Exercise requirements: Below are lines of data; give the number of them that contain "checks", and only that.

[Record set — start]

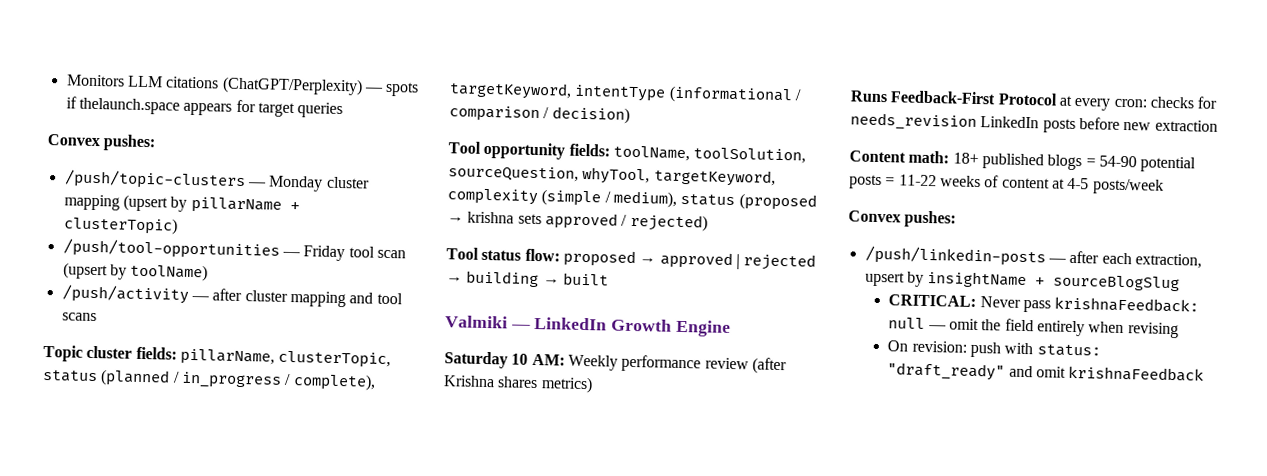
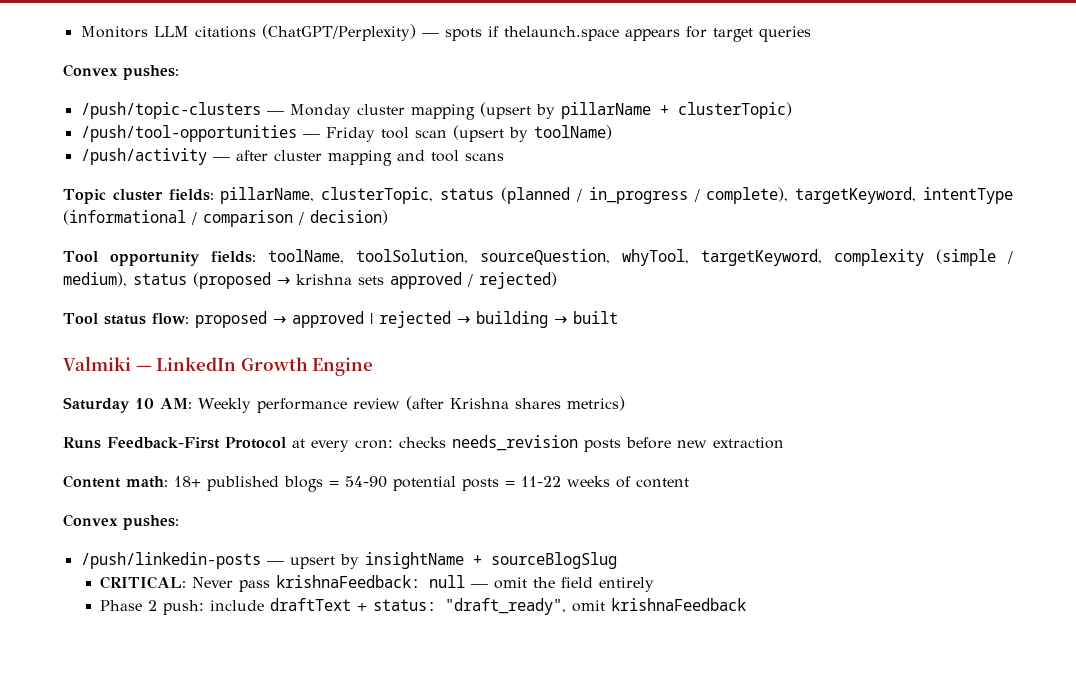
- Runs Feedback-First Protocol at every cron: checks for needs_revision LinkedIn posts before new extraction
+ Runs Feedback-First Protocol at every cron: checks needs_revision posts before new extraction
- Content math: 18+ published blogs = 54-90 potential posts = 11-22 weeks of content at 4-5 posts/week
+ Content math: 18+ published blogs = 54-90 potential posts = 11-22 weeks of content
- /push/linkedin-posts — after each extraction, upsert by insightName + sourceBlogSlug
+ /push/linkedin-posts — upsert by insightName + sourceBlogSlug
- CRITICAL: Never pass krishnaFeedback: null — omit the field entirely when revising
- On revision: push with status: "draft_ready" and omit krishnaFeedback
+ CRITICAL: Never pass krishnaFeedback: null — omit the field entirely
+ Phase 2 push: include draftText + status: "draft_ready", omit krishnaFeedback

[Record set — finish]

Answer box: 2